Fighting for progress is always an uphill battle. The status quo is the status quo for a reason—it's easy for people who lack courage and/or empathy to cling to. It's also the most effective way to sort people socially: those who value popularity and success on one side, assorted misfits and malcontents on the other. Proponents of change have to balance their core beliefs with being socially acceptable enough to invite to parties, or risk a friendless life out on the fringe.

But when the fringe has some moral force on its side, it can tug the respectable middle in its direction. This happened during the Civil Rights movement of the 50s and 60s, as activists agitated for change and forced the moderates to respond to them. As a result, there are now monuments dedicated to their courage. The discourse shifts, and the traditionalists and obstructionists pick different battles. Opposition to civil rights became opposition to busing became support of voter ID laws. The John Birch Society became the Moral Majority became the Tea Party.

Two years ago Chris Kluwe decided to use his minor fame for good and stood up to a bigoted Maryland state legislator by calling him a lustful cockmonster. He's been strident and righteous ever since, and refused to bend, even though bending might have given him a chance to one day get a job with the league or one of the media properties permanently in its thrall.

Seven years ago Tony Dungy stood in front of a group of Indiana conservatives and pledged his opposition to marriage equality. Today the discourse has shifted under his feet; he has to say he supports Michael Sam to avoid pissing off his bosses at NBC. Tolerance is winning. History will prove Kluwe was right.

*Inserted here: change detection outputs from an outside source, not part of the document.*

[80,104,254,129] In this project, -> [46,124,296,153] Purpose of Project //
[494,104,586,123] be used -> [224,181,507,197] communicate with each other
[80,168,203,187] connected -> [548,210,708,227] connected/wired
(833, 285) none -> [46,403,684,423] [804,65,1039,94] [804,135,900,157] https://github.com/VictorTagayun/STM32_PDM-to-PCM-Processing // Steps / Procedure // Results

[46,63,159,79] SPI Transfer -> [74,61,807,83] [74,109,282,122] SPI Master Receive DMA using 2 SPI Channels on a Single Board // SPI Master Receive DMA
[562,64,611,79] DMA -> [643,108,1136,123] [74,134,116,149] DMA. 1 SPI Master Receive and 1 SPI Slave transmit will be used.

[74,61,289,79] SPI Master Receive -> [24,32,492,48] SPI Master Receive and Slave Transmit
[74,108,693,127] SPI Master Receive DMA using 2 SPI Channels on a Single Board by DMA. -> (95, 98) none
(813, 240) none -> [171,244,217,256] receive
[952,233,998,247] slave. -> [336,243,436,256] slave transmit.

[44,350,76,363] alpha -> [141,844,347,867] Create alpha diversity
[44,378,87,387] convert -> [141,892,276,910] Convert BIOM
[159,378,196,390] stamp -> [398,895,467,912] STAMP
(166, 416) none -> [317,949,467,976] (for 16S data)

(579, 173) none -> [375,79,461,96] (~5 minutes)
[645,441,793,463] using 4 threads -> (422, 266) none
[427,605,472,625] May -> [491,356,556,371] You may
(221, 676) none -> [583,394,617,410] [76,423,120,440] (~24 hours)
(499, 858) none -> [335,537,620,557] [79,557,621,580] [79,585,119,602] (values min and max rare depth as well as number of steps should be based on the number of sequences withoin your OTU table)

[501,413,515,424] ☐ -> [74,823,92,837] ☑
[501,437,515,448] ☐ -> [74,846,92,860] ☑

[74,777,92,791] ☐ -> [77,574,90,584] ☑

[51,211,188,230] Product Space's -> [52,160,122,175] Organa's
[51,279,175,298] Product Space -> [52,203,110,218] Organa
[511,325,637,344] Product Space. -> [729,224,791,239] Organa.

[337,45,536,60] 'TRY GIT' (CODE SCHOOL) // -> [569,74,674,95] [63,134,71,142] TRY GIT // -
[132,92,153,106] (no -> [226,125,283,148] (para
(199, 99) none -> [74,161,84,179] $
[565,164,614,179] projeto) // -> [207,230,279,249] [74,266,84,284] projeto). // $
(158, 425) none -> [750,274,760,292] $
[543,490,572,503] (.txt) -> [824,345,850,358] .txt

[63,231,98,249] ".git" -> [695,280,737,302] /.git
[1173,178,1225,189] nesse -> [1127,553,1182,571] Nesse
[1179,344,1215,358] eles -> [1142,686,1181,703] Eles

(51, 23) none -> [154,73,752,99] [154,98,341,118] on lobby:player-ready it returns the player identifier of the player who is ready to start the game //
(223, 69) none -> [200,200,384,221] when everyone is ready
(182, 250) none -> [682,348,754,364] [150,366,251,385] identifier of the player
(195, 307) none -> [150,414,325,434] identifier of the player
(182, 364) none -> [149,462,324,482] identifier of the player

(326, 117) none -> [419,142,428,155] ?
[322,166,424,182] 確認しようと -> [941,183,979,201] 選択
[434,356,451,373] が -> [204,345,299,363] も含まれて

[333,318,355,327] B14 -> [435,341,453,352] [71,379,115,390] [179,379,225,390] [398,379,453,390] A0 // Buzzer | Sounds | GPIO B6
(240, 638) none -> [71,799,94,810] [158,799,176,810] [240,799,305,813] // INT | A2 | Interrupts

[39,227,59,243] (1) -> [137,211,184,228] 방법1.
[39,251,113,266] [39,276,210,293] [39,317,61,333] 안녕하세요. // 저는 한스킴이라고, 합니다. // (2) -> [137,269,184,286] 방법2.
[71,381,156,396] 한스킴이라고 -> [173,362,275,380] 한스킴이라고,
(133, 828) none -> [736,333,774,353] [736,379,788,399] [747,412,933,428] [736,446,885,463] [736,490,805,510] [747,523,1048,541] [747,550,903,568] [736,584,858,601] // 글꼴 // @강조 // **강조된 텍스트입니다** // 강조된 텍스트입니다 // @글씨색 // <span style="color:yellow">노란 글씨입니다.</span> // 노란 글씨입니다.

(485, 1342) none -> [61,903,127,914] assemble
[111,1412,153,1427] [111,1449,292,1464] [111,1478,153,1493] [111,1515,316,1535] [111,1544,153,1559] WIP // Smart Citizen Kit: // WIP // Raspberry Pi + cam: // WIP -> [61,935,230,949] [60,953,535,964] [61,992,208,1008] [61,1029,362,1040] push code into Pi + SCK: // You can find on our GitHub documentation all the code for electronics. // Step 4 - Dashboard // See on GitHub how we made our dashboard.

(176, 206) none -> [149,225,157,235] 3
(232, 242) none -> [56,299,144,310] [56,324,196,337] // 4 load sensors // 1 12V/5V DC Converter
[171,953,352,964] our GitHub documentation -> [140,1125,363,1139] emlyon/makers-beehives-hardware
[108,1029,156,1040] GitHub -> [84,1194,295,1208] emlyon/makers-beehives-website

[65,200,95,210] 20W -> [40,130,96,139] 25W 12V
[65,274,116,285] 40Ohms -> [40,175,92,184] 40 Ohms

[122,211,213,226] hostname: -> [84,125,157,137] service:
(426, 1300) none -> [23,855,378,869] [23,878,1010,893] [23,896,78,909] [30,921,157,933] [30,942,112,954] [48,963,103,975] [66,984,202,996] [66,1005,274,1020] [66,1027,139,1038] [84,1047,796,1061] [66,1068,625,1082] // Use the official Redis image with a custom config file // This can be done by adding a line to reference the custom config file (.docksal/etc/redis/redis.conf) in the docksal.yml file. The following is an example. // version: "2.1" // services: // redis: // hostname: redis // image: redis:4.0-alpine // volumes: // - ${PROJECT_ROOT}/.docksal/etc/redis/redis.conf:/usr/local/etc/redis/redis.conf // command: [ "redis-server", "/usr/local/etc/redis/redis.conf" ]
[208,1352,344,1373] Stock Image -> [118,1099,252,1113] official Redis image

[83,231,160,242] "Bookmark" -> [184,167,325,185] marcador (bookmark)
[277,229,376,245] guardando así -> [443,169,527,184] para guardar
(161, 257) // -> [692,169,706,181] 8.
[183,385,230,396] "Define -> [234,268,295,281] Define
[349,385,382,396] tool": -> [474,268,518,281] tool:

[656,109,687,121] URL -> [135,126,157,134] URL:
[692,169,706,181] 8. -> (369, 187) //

That's the comforting thing activists tell themselves when they make unpopular stands and potentially cost themselves job opportunities and friends. In the meantime, Dungy gets paid millions per year to spout nothingness on NBC while Kluwe is becoming an author and an activist—a much harder row to hoe. But as former unpopular asshole Martin Luther King once said, the moral arc of the universe is long but it bends toward justice. And what more can a punter ask for than a long arc?

Robert Wheel is an attorney, freelance writer, and former Hartford Whalers season ticket holder who lives in New York and whose work has also appeared in GQ, Deadspin, and SB Nation. Follow him on Twitter.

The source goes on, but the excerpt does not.